LLM and Agentic Security (Google Gemini + ADK)
Gemini built-in safety filters
Google's responsible AI content classifiers evaluate every input and output at the model layer, independently of application code. Harmful, abusive, or policy-violating content is blocked before it reaches the agent's reasoning step.
System-instruction boundaries per specialist
Each of the six agents carries its own scoped system prompt. A crafted user message cannot override a specialist's domain constraints or re-task it outside its defined role — the system prompt is applied at the inference call, not derived from the conversation.
ADK agent isolation
Every specialist runs in its own `Runner` instance. A misbehaving sub-agent cannot directly access the state or tool results of a sibling. All cross-agent communication passes through the root coordinator as structured output, not as shared memory.
Session isolation
`DatabaseSessionService` scopes all state to a `(app, user, session)` key triple. Concurrent sessions cannot read each other's data, even when sharing the same SQLite file under load.
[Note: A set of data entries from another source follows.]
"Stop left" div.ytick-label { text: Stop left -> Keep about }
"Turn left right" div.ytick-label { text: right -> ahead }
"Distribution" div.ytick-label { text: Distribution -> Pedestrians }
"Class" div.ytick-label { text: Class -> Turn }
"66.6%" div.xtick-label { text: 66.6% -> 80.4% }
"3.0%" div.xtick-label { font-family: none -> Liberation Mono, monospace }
Grounding reduces hallucination surface
The `google_search` tool grounds industry analysis and sentiment outputs in verifiable web content. This reduces the viability of adversarial prompts designed to elicit confident but fabricated financial or legal claims — grounded answers are tied to retrievable sources rather than model interpolation.
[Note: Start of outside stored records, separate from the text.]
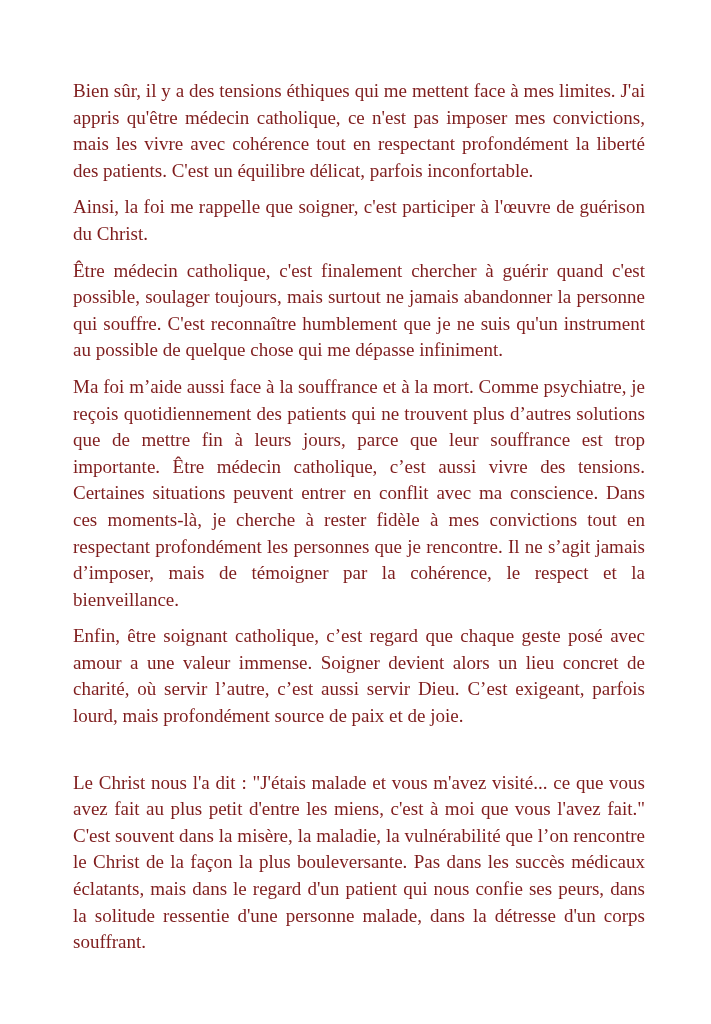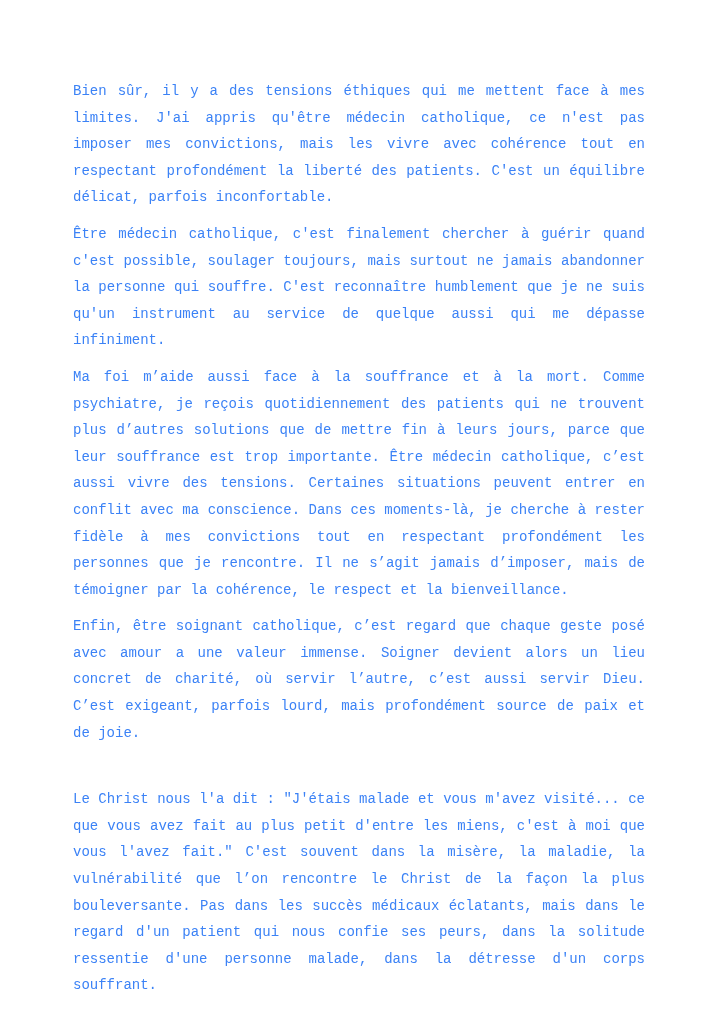"Bien sûr, il y a" .page { color: #3b82f6 -> #7f1d1d; font-family: Liberation Mono, monospace -> Liberation Serif, serif; font-size: 14px -> 19px }
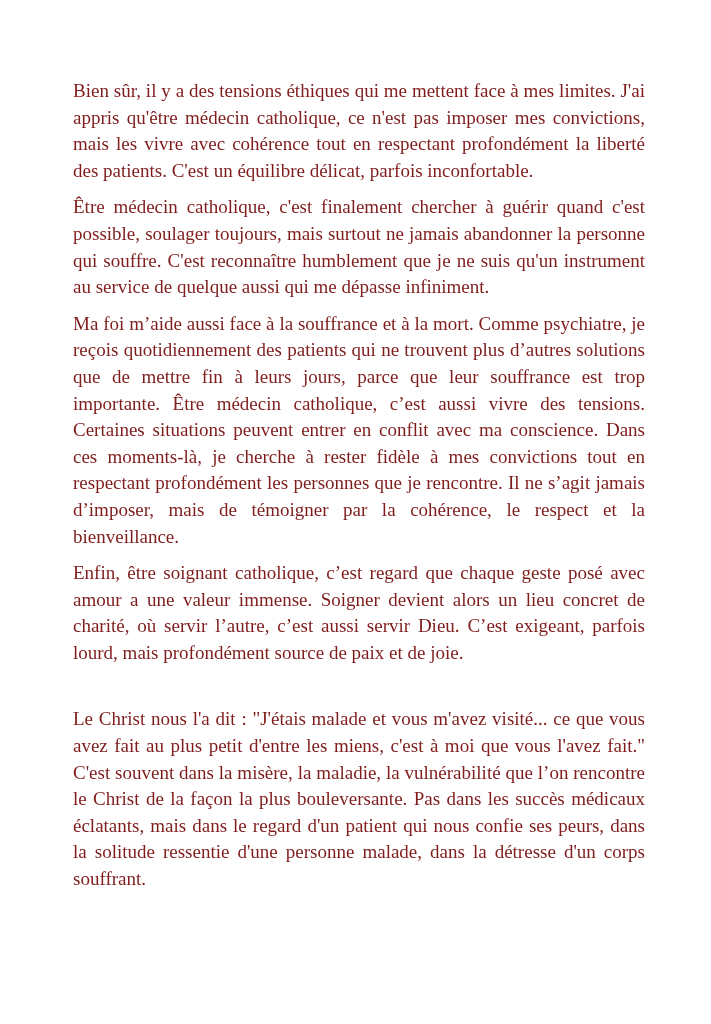"Ainsi, la foi me rappelle" p { html: none -> <p>Ainsi, la foi me rappelle que soigner, c'est participer à l'œuvre de guérison du Christ.</p> }
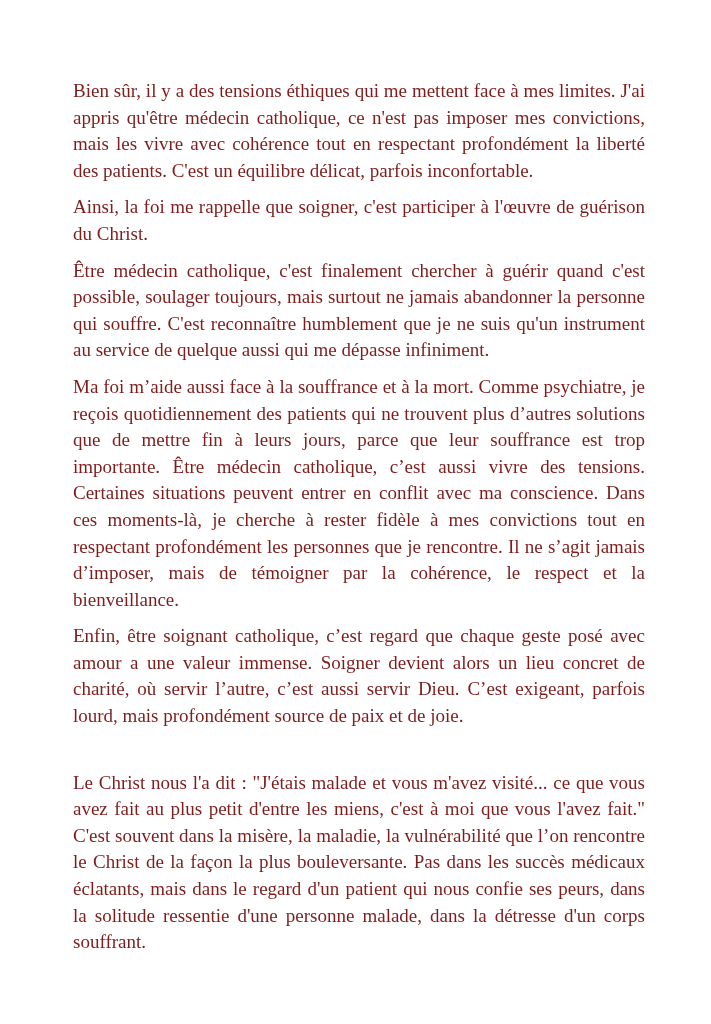"Être médecin catholique, c'est" p { text: service de quelque aussi -> possible de quelque chose }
Routing discipline as a prompt injection barrier
The root agent's orchestration prompt encodes strict constraints on which specialists are invoked and in what order. This makes it significantly harder for a crafted user message to force arbitrary tool calls, trigger out-of-sequence agent chains, or exfiltrate session state through a specialist's text output.
Further Enhancements
SearcherVA Lite demonstrates the foundational layer. The full platform extends it in several directions, each of which introduces additional third-party vendor access and operational overhead.
Notification on model response
Push alerts when a long-running multi-specialist analysis completes — relevant for deep research queries where the user moves away from the interface mid-run.
Deep research
Multi-turn, document-grounding research loops per acquisition target: iterative search, retrieval, and synthesis rather than single-pass agent chains.
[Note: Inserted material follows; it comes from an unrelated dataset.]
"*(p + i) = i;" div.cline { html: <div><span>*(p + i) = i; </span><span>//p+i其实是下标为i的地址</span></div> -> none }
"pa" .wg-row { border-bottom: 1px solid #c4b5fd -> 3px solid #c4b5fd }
ETL of bulk Companies House data
A snapshot ingestion pipeline over the Companies House bulk data extracts, transforming and loading filings at scale into a vector store. This enables semantic search over financial narratives — retrieving companies by conceptual similarity rather than exact metric filters — replacing on-demand MCP lookups with a pre-indexed corpus.
Data aggregation via MCP and third-party APIs
Richer signals at higher operational overhead: Financial Times deal coverage, LinkedIn director and ownership intelligence, Orbis company financial data, X/Twitter for real-time market sentiment. Each source is wired as an MCP server or API integration, extending the specialist tool sets without changing the agent architecture.
Full SaaS layer
Subscription billing, OAuth, multi-tenant organisation support, and a mobile client complete the transition from demo prototype to production product.
Review
Meridian Lite packages a meaningful and functional slice of the full advisory platform into a form that is safe to demonstrate, straightforward to deploy, and honest about its data boundaries. The agentic patterns at its core — specialist routing, function tool orchestration, cross-agent session state, and resilient failover — are production-transferable. They scale up with richer data connections; the architecture does not need to change.
For teams evaluating AI-augmented deal intelligence workflows, Meridian Lite offers a concrete, inspectable starting point: multi-specialist reasoning, live Companies House data, and hardened access control, running today on a single container.